YOUR INSTRUCTIONS: Output exactly the span of lines beginning with the one that holds "[302,786,458,807] [78,812,406,833] (on" and ending with the last line of the data below.

RECORDS:
====================

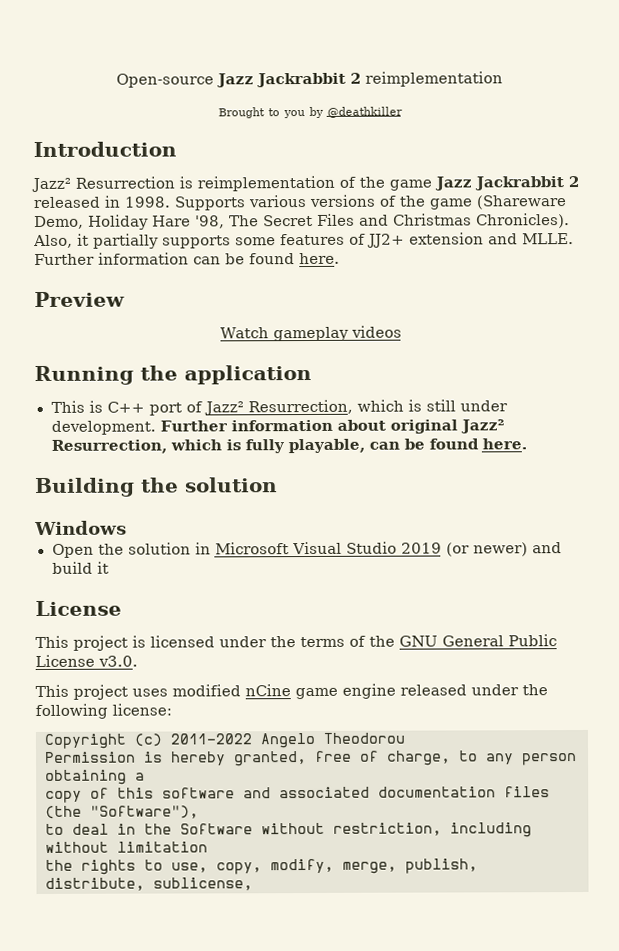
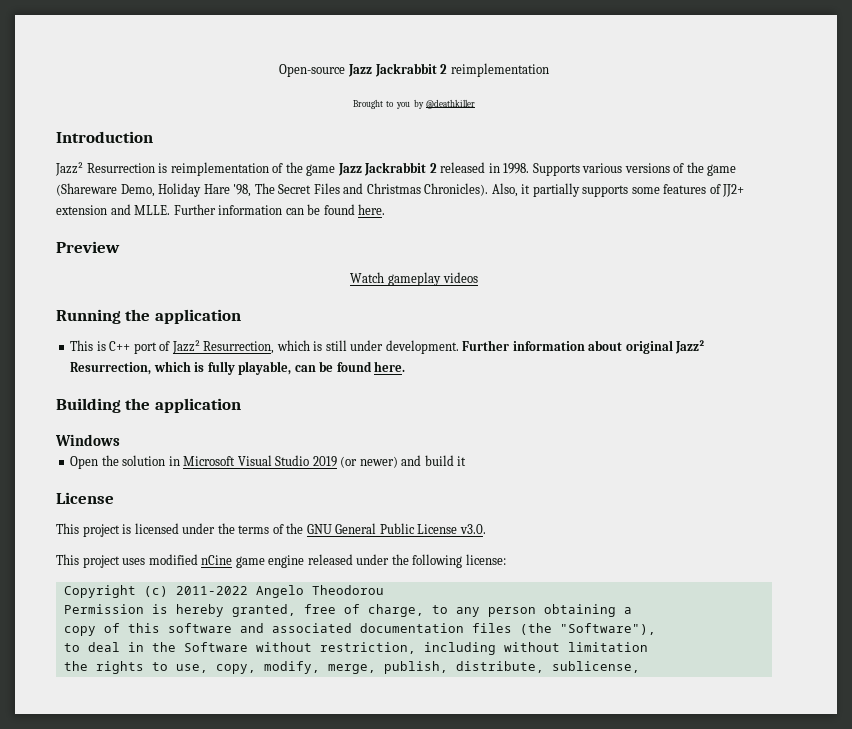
[185,477,278,493] solution -> [154,398,241,413] application

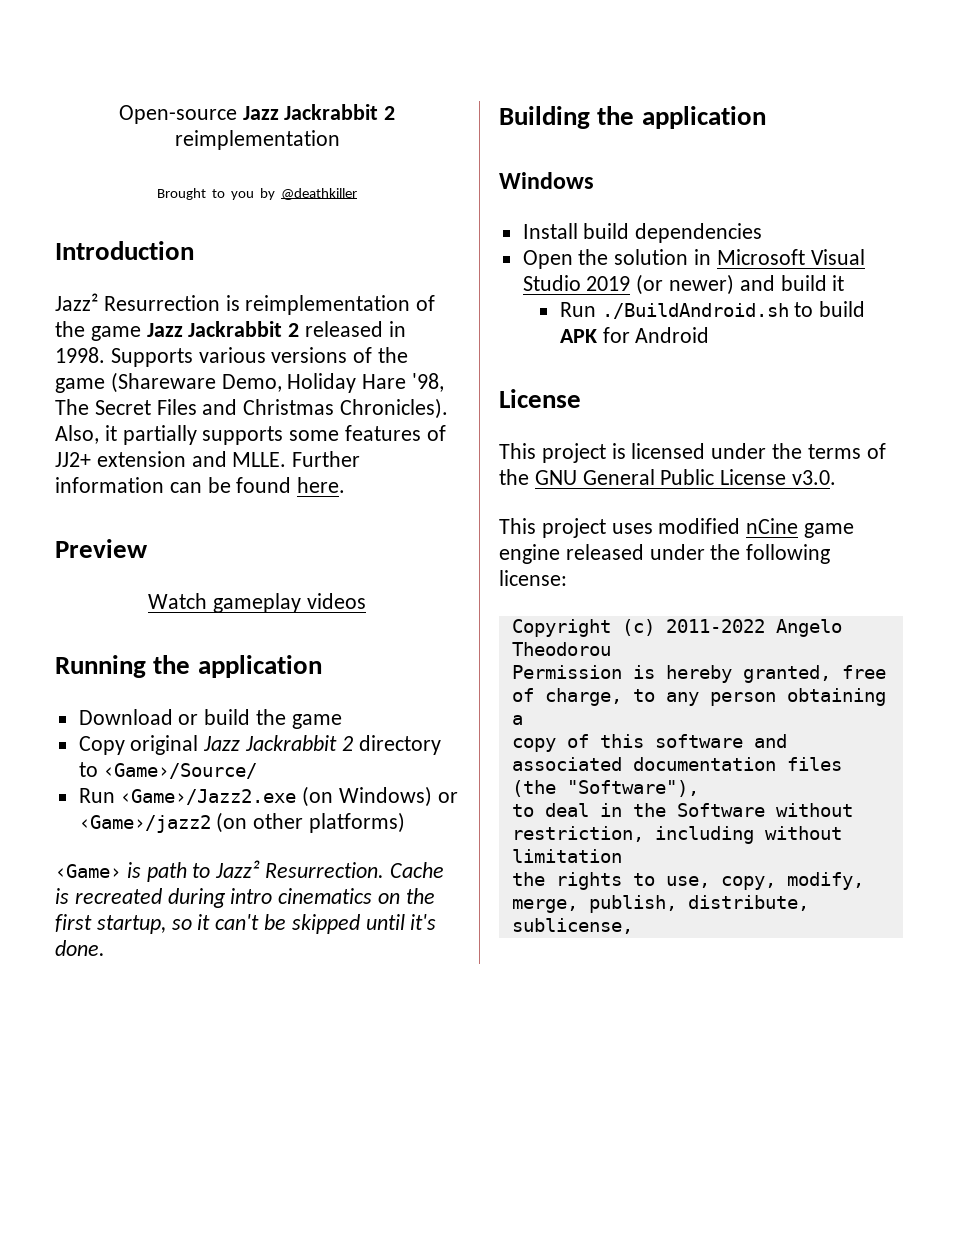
[70,340,706,354] [70,361,406,375] This is C++ port of Jazz² Resurrection, which is still under development. Further information about original Jazz² Resurrection, which is fully playable, can be found here. -> [78,709,342,729] [78,735,441,755] [78,762,258,779] [78,786,458,807] [78,812,406,833] [55,860,444,882] [55,888,435,908] [55,914,437,934] [55,940,105,956] Download or build the game // Copy original Jazz Jackrabbit 2 directory to ‹Game›/Source/ // Run ‹Game›/Jazz2.exe (on Windows) or ‹Game›/jazz2 (on other platforms) // ‹Game› is path to Jazz² Resurrection. Cache is recreated during intro cinematics on the first startup, so it can't be skipped until it's done.
(120, 440) none -> [522,223,763,243] // Install build dependencies
(467, 461) none -> [559,301,866,319] [559,327,710,343] // Run ./BuildAndroid.sh to build APK for Android

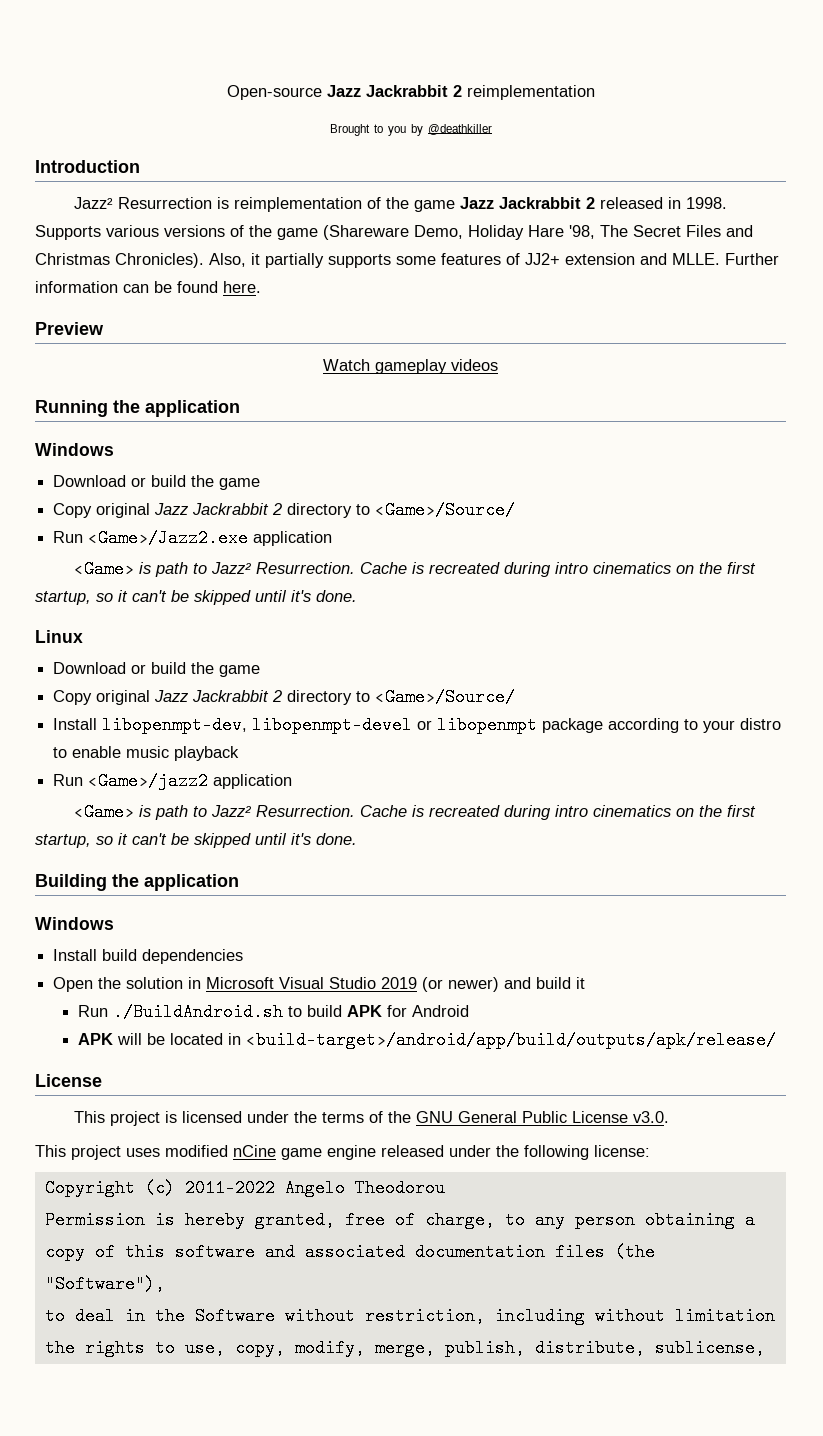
(322, 666) none -> [35,443,114,456] // Windows
[302,786,458,807] [78,812,406,833] (on Windows) or ‹Game›/jazz2 (on other platforms) -> [253,531,333,546] [73,560,756,578] [35,590,357,605] [35,630,83,643] [53,662,261,677] [53,688,516,706] [53,716,782,734] [53,746,240,761] [53,772,293,790] application // ‹Game› is path to Jazz² Resurrection. Cache is recreated during intro cinematics on the first startup, so it can't be skipped until it's done. // Linux // Download or build the game // Copy original Jazz Jackrabbit 2 directory to ‹Game›/Source/ // Install libopenmpt-dev, libopenmpt-devel or libopenmpt package according to your distro to enable music playback // Run ‹Game›/jazz2 application
(710, 335) none -> [77,1031,776,1049] // APK will be located in ‹build-target›/android/app/build/outputs/apk/release/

====================

RESULT BELOW:
[302,786,458,807] [78,812,406,833] (on Windows) or ‹Game›/jazz2 (on other platforms) -> [253,531,333,546] [73,560,756,578] [35,590,357,605] [35,630,83,643] [53,662,261,677] [53,688,516,706] [53,716,782,734] [53,746,240,761] [53,772,293,790] application // ‹Game› is path to Jazz² Resurrection. Cache is recreated during intro cinematics on the first startup, so it can't be skipped until it's done. // Linux // Download or build the game // Copy original Jazz Jackrabbit 2 directory to ‹Game›/Source/ // Install libopenmpt-dev, libopenmpt-devel or libopenmpt package according to your distro to enable music playback // Run ‹Game›/jazz2 application
(710, 335) none -> [77,1031,776,1049] // APK will be located in ‹build-target›/android/app/build/outputs/apk/release/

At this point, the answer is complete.